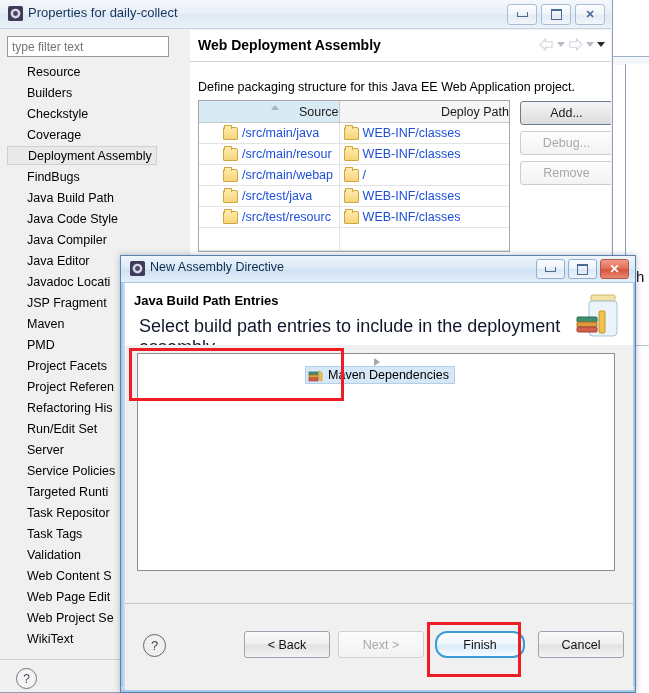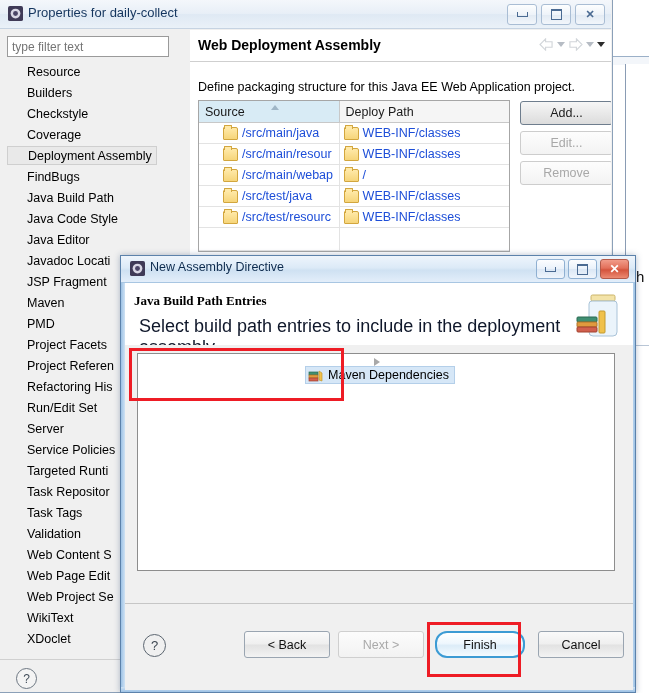--- a/index.html
+++ b/index.html
@@ -111,21 +111,21 @@
 
   
   .tbl-wrap {
     position:absolute; left:8px; top:70px; width:312px; height:152px;
     border:1px solid #a6a6a6; background:#ffffff; box-sizing:border-box; overflow:hidden;
   }
   .tbl-head { display:flex; height:22px; background:#f5f5f5; }
   .th {
     font-size:12.5px; color:#1a1a1a; line-height:22px; padding-left:6px;
     border-right:1px solid #c8c8c8; border-bottom:1px solid #c8c8c8; box-sizing:border-box;
-    position:relative; overflow:hidden; white-space:nowrap;
+    position:relative; overflow:hidden; white-space:nowrap;text-align:right;
   }
   .th.c1 { width:141px; background:#d8ebf5; }
   .th.c2 { width:170px; background:#f5f5f5; border-right:none; }
   .sort-mark {
     position:absolute; left:72px; top:4px; width:0;height:0;
     border-left:4px solid transparent;border-right:4px solid transparent;
     border-bottom:5px solid #9fb6c6;
   }
   .tr { display:flex; height:20px; border-bottom:1px solid #e3e3e3; }
   .td {
@@ -189,21 +189,21 @@
   }
   .dlg-wbtn.close {
     border:1px solid #b25a4a;
     background:linear-gradient(to bottom,#f19c8a 0%,#e3705a 45%,#d4543d 55%,#ec8a72 100%);
   }
   .dlg-wbtn.close .glyph-close { color:#ffffff; font-size:12px; }
   .dlg-header {
     position:absolute; left:4px; top:27px; width:508px; height:62px;
     background:#ffffff; border-bottom:1px solid #b9b9b9;
   }
-  .dlg-h1 { position:absolute; left:9px; top:10px; font-size:13px; font-weight:bold; color:#000;font-family:Liberation Serif, serif; }
+  .dlg-h1 { position:absolute; left:9px; top:10px; font-size:13px; font-weight:bold; color:#000; }
   .dlg-h2 { position:absolute; left:14px; top:33px; font-size:18px; color:#0f172a; }
   .jar-icon { position:absolute; right:10px; top:6px; width:54px; height:52px; }
 
   .dlg-body { position:absolute; left:4px; top:89px; width:508px; height:258px;
     background:#f0f0f0; }
   .tree-box {
     position:absolute; left:12px; top:8px; width:478px; height:218px;
     border:1px solid #8d8d8d; background:#ffffff; box-sizing:border-box;
   }
   .tree-row { display:flex; align-items:center; height:20px; margin:4px 0 0 8px;flex-direction:column; }
@@ -288,20 +288,21 @@
 
     <div class="side-tree" id="side-tree">
         <div class="side-item">Resource</div>
         <div class="side-item">Builders</div>
         <div class="side-item">Checkstyle</div>
         <div class="side-item">Coverage</div>
         <div style="height: 21px;"><div class="side-item selected">Deployment Assembly</div></div>
         <div class="side-item">FindBugs</div>
         <div class="side-item">Java Build Path</div>
         <div class="side-item">Java Code Style</div>
+        <div class="side-item">Java Compiler</div>
         <div class="side-item">Java Editor</div>
         <div class="side-item">Javadoc Locati</div>
         <div class="side-item">JSP Fragment</div>
         <div class="side-item">Maven</div>
         <div class="side-item">PMD</div>
         <div class="side-item">Project Facets</div>
         <div class="side-item">Project Referen</div>
         <div class="side-item">Refactoring His</div>
         <div class="side-item">Run/Edit Set</div>
         <div class="side-item">Server</div>
@@ -397,21 +398,21 @@
             </div>
             <div class="tr tbl-blank">
               <div class="td c1"></div>
               <div class="td c2"></div>
             </div>
           </div>
       </div>
 
       <div id="side-buttons">
           <div class="btn btn-add strong">Add...</div>
-          <div class="btn btn-edit disabled">Edit...</div>
+          <div class="btn btn-edit disabled">Debug...</div>
           <div class="btn btn-remove disabled">Remove</div>
         </div>
     </div>
   </div>
 
   <div class="dlg">
     <div class="dlg-frame-l"></div>
     <div class="dlg-frame-r"></div>
     <div class="dlg-frame-b"></div>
━━━━━━
Work instructions
Reproduce all of the material above word for word. Omit the pictures.

Problem solution
--- a/index.html
+++ b/index.html
@@ -111,21 +111,21 @@
 
   
   .tbl-wrap {
     position:absolute; left:8px; top:70px; width:312px; height:152px;
     border:1px solid #a6a6a6; background:#ffffff; box-sizing:border-box; overflow:hidden;
   }
   .tbl-head { display:flex; height:22px; background:#f5f5f5; }
   .th {
     font-size:12.5px; color:#1a1a1a; line-height:22px; padding-left:6px;
     border-right:1px solid #c8c8c8; border-bottom:1px solid #c8c8c8; box-sizing:border-box;
-    position:relative; overflow:hidden; white-space:nowrap;
+    position:relative; overflow:hidden; white-space:nowrap;text-align:right;
   }
   .th.c1 { width:141px; background:#d8ebf5; }
   .th.c2 { width:170px; background:#f5f5f5; border-right:none; }
   .sort-mark {
     position:absolute; left:72px; top:4px; width:0;height:0;
     border-left:4px solid transparent;border-right:4px solid transparent;
     border-bottom:5px solid #9fb6c6;
   }
   .tr { display:flex; height:20px; border-bottom:1px solid #e3e3e3; }
   .td {
@@ -189,21 +189,21 @@
   }
   .dlg-wbtn.close {
     border:1px solid #b25a4a;
     background:linear-gradient(to bottom,#f19c8a 0%,#e3705a 45%,#d4543d 55%,#ec8a72 100%);
   }
   .dlg-wbtn.close .glyph-close { color:#ffffff; font-size:12px; }
   .dlg-header {
     position:absolute; left:4px; top:27px; width:508px; height:62px;
     background:#ffffff; border-bottom:1px solid #b9b9b9;
   }
-  .dlg-h1 { position:absolute; left:9px; top:10px; font-size:13px; font-weight:bold; color:#000;font-family:Liberation Serif, serif; }
+  .dlg-h1 { position:absolute; left:9px; top:10px; font-size:13px; font-weight:bold; color:#000; }
   .dlg-h2 { position:absolute; left:14px; top:33px; font-size:18px; color:#0f172a; }
   .jar-icon { position:absolute; right:10px; top:6px; width:54px; height:52px; }
 
   .dlg-body { position:absolute; left:4px; top:89px; width:508px; height:258px;
     background:#f0f0f0; }
   .tree-box {
     position:absolute; left:12px; top:8px; width:478px; height:218px;
     border:1px solid #8d8d8d; background:#ffffff; box-sizing:border-box;
   }
   .tree-row { display:flex; align-items:center; height:20px; margin:4px 0 0 8px;flex-direction:column; }
@@ -288,20 +288,21 @@
 
     <div class="side-tree" id="side-tree">
         <div class="side-item">Resource</div>
         <div class="side-item">Builders</div>
         <div class="side-item">Checkstyle</div>
         <div class="side-item">Coverage</div>
         <div style="height: 21px;"><div class="side-item selected">Deployment Assembly</div></div>
         <div class="side-item">FindBugs</div>
         <div class="side-item">Java Build Path</div>
         <div class="side-item">Java Code Style</div>
+        <div class="side-item">Java Compiler</div>
         <div class="side-item">Java Editor</div>
         <div class="side-item">Javadoc Locati</div>
         <div class="side-item">JSP Fragment</div>
         <div class="side-item">Maven</div>
         <div class="side-item">PMD</div>
         <div class="side-item">Project Facets</div>
         <div class="side-item">Project Referen</div>
         <div class="side-item">Refactoring His</div>
         <div class="side-item">Run/Edit Set</div>
         <div class="side-item">Server</div>
@@ -397,21 +398,21 @@
             </div>
             <div class="tr tbl-blank">
               <div class="td c1"></div>
               <div class="td c2"></div>
             </div>
           </div>
       </div>
 
       <div id="side-buttons">
           <div class="btn btn-add strong">Add...</div>
-          <div class="btn btn-edit disabled">Edit...</div>
+          <div class="btn btn-edit disabled">Debug...</div>
           <div class="btn btn-remove disabled">Remove</div>
         </div>
     </div>
   </div>
 
   <div class="dlg">
     <div class="dlg-frame-l"></div>
     <div class="dlg-frame-r"></div>
     <div class="dlg-frame-b"></div>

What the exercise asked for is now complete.